18 December 2015 at 13:40

As you well know, rotary evaporators have a lot of different glass components. Most of those components connect to each other by ground glass joints, but glass joints come in many different sizes and styles and many people aren't aware of the glass joint sizing nomenclature and what it means, so we wanted to explain it to you.

Most times you see a ground glass joint size listed it will be in a format like this: XX ##/##. For instance, NS 24/40. But what does all that mean?

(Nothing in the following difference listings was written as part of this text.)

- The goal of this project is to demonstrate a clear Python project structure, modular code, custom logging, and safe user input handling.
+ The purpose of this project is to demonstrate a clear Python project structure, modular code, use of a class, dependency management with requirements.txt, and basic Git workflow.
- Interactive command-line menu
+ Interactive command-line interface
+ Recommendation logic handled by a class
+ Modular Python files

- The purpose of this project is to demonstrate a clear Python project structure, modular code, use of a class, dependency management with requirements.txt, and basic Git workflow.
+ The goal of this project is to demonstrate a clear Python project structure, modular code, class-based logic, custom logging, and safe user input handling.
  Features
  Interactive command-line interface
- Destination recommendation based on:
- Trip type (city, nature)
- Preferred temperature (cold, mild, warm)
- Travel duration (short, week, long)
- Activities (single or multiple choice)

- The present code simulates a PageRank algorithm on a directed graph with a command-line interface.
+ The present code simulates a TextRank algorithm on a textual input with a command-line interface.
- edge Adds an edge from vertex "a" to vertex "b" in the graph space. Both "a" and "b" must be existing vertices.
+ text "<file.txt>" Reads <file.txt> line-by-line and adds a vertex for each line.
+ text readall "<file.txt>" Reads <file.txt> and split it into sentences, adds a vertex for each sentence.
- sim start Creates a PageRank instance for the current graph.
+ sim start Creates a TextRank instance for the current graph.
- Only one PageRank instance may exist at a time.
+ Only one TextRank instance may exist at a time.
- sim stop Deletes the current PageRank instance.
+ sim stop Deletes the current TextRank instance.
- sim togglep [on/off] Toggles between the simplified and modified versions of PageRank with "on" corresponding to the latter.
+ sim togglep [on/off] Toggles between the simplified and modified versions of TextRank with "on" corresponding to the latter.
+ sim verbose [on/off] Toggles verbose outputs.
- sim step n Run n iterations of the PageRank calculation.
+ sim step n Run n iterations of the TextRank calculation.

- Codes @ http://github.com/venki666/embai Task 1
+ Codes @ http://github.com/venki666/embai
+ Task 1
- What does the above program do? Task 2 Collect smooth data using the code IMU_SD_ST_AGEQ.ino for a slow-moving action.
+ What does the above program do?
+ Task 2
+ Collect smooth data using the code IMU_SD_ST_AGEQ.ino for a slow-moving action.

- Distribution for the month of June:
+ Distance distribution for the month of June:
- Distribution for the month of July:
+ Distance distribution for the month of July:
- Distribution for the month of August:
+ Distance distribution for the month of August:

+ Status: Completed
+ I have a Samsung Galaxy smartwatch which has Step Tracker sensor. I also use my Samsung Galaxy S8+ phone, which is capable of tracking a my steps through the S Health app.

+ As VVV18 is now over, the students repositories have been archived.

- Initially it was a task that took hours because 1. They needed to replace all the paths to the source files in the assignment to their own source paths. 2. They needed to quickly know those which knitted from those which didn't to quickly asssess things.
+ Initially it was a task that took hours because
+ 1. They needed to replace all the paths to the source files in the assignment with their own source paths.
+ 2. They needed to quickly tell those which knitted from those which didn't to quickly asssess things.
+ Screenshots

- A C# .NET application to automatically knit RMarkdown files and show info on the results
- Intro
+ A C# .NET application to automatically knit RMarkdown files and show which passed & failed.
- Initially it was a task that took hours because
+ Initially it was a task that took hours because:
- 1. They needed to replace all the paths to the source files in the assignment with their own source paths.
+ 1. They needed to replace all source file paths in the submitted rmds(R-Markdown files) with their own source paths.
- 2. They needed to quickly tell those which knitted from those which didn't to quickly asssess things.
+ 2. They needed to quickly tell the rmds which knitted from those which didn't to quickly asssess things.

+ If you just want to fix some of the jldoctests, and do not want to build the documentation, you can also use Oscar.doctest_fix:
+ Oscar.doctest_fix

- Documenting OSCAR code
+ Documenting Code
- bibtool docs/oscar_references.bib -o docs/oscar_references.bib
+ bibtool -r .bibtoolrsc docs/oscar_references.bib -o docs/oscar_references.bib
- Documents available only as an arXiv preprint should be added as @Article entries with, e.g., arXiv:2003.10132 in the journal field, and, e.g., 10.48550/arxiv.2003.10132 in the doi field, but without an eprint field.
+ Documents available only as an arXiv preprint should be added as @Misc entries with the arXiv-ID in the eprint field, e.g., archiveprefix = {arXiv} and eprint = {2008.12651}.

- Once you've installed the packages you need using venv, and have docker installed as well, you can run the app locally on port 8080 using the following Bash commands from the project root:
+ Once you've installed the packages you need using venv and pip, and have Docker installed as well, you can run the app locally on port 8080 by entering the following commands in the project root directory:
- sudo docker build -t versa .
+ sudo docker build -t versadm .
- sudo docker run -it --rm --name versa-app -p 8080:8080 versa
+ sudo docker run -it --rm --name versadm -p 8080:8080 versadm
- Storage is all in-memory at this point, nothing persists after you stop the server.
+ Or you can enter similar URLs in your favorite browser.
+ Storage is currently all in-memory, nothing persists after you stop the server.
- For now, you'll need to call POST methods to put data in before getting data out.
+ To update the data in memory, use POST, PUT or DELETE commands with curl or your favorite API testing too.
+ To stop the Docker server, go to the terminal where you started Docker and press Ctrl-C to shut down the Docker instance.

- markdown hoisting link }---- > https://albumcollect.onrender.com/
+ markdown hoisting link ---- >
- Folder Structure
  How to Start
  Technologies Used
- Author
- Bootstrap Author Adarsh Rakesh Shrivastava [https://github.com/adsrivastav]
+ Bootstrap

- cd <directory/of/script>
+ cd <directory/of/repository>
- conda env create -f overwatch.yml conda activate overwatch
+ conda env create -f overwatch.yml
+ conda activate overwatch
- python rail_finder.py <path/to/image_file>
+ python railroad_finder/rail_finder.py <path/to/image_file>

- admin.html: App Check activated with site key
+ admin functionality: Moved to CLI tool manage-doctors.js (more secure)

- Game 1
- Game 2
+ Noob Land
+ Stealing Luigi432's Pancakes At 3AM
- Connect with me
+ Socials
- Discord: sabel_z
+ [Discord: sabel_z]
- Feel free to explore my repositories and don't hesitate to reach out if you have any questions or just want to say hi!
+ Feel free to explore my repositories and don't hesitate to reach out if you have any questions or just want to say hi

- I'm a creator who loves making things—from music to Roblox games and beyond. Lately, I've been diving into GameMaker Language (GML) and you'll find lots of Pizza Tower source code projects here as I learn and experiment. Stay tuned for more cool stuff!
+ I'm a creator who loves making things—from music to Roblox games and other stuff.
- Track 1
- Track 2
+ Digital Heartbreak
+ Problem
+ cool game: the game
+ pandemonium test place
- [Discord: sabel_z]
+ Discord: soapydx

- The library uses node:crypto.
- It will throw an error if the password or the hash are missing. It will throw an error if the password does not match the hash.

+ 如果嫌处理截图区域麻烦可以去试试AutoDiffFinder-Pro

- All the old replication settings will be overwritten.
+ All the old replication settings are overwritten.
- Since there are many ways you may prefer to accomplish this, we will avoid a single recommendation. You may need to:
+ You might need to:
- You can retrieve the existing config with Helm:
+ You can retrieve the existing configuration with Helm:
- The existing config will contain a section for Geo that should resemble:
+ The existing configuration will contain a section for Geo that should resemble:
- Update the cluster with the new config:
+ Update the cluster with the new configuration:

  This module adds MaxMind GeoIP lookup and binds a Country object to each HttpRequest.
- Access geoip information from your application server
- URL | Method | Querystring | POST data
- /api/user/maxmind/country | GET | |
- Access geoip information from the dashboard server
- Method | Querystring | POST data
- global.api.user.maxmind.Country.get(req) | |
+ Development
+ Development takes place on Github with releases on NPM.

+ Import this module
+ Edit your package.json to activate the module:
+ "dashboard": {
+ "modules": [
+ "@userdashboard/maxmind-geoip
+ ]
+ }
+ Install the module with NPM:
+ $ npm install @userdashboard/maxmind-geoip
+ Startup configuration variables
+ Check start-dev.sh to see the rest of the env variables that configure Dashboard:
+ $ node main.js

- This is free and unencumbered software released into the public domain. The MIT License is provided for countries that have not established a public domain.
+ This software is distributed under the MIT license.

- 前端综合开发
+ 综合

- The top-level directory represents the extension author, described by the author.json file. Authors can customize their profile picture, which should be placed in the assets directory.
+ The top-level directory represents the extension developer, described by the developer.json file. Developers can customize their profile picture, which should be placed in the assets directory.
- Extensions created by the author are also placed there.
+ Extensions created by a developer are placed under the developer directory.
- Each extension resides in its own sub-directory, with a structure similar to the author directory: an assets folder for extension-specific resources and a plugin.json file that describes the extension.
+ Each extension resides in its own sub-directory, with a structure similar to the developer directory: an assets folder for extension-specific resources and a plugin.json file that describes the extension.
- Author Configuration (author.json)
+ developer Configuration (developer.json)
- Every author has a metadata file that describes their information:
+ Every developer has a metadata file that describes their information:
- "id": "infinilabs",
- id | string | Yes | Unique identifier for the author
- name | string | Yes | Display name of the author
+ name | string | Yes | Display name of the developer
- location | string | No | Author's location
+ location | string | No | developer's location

The two letters at the beginning of the size represent the type of joint. There are a number of different types of joints, but on rotary evaporator glass you'll usually see two: NS and KS. NS represents a conically tapered joint. KS represents a ball-and-socket kind of joint. Both are illustrated below.

NS and KS ground glass joints

 In rotary evaporator setups, evaporating flasks most often have NS joints and receiving flasks (sometimes called collecting flasks) most often have KS joints. You can see the examples in the images of IKA rotovap flasks below.

Receiving flask and evaporating flask 

 

The number before the slash signifies the outer diameter (OD) in millimeters (mm) at the widest part (the base) of the inner (male) joint. The number after the slash tell us the length of the ground glass joint, again in millimeters. So, for instance, an NS 24/40 joint would be a conical joint where the base of the male joint was 24 mm in diameter and the joint was 40 mm in length.

Joint sizes for rotary evaporator glass are only semi-standardized, and glass joint standards are different in the US and Europe, so be sure to check the joint sizes when purchasing glassware if you need them to fit into existing glassware that you own.

One other point about glassware sizing that sometimes is a cause of curiosity - the small symbol with a T overlayed on top of an S that appears on some glassware. This stands for "standard taper." Each type of joint has its own standard. On conical "NS" joints, for instance, the standard taper is 1:10 - for each 10 millimeters of length, the diameter decreases by 1 millimeter. As a general rule all laboratory glassware uses standard tapers, but it's possible that it does not so if you don't see the symbol it can't hurt to ask.

Standard taper symbol on the next of a receiving flask

Note the small "TS" symbol to the right of the joint size on the next of this Scilogex receiving flask.